B. Remaining Factors
Although the loss of First Amendment freedoms results in irreparable injury, as the district court duly noted, the injury caused to Suster “is no more than is necessary to further compelling state interests.” (Joint App. at 122).
Further, there is substantial harm that would come to others if the injunction were granted. Irrespective of Suster’s opponent’s status in the race, other judicial candidates would be harmed and at a severe disadvantage if Suster were allowed to use money obtained by means not allowed in judicial campaigns.
Finally, the public interest certainly favors the enforcement of Canon VII(C)(8). As the district court stated, “[t]he state’s interest in ensuring that judges be and appear to be neither antagonistic nor beholden to any interest, party, or person is entitled to the greatest respect.” (Joint App. at 122-23) (citing Mortal v. Judiciary Comm’n of State of Louisiana, 565 F.2d 295, 302 (5th Cir.*535-5491977) (en banc), cert. denied, 435 U.S. 1013, 98 S.Ct. 1887, 56 L.Ed.2d 395 (1978)).
•The district court did not abuse its discretion in refusing to enjoin the enforcement of Canon VII(C)(8).

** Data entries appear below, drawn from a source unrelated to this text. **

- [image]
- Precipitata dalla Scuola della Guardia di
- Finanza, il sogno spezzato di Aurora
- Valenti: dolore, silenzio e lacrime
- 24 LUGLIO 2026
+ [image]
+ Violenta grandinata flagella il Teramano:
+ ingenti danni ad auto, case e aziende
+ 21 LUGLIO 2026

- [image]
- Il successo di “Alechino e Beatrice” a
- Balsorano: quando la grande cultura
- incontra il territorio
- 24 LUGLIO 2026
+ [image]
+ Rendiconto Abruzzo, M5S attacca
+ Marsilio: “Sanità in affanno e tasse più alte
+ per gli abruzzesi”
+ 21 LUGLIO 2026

VII. State Substantive Due Process Claim
Defendants contend that the district court erred in denying their motion to dismiss Count three, a pendent state law substantive due process claim that the Ohio Supreme Court acted outside its authority under the Ohio Constitution.

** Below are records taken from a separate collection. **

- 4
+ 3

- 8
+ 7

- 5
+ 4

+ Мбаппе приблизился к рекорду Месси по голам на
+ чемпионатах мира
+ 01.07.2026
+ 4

Defendants maintain that they were entitled to Eleventh Amendment immunity against this claim. Conversely, Plaintiffs argue that because the Ohio Constitution provides that the regulation of elections are governed by the legislative branch of government, then the Ohio Supreme Court acted outside its authority, hence ultra vires.
As the district court denied Defendants’ motion to dismiss without prejudice pending this appeal, this Court, therefore, remands Defendants’ motion to dismiss Count three back to the district court for full consideration of the merits.
VIII. Conclusion
Accordingly, the judgment of Judge Solomon Oliver, Jr. is AFFIRMED. This action is REMANDED for consideration of Canon VH(C)(6) as amended, with leave for Plaintiffs to amend their complaint if they so desire; and REMANDED for the district court’s consideration of Defendants’ motion to dismiss Count three.
. Canon VII(C)(6) states:
... [T]he total amount of expenditures made in the fund raising period allowed by division (C)(4) of this Canon by the campaign committee of a judicial candidate shall not exceed the following:
*526(a) Five hundred thousand dollars in the case of a judicial candidate for chief justice of the Supreme Court;
(b) Three hundred fifty thousand dollars in the case of a judicial candidate for justice of the Supreme Court;
(c) One hundred thousand dollars in the case of a judicial candidate for the court of appeals;
(d) Seventy-five thousand dollars in the case of a judicial candidate for the court of common pleas;
(e)Fifty thousand dollars in the case of a judicial candidate for municipal or county court.
. Canon VII(C)(8) states:
“[a] judicial candidate shall not expend funds in a judicial campaign that have been contributed to him or her to promote his or her candidacy for a nonjudicial office.”
. Defendants argue that because Buckley involves: (1) federal campaign laws; (2) of a nonjudicial nature; (3) which impose criminal penalties for violations, it was not intended to apply to state judicial elections. These arguments will be dismissed for the same reasons that Court dismisses Defendants’ attempt to distinguish judicial elections from all other elections.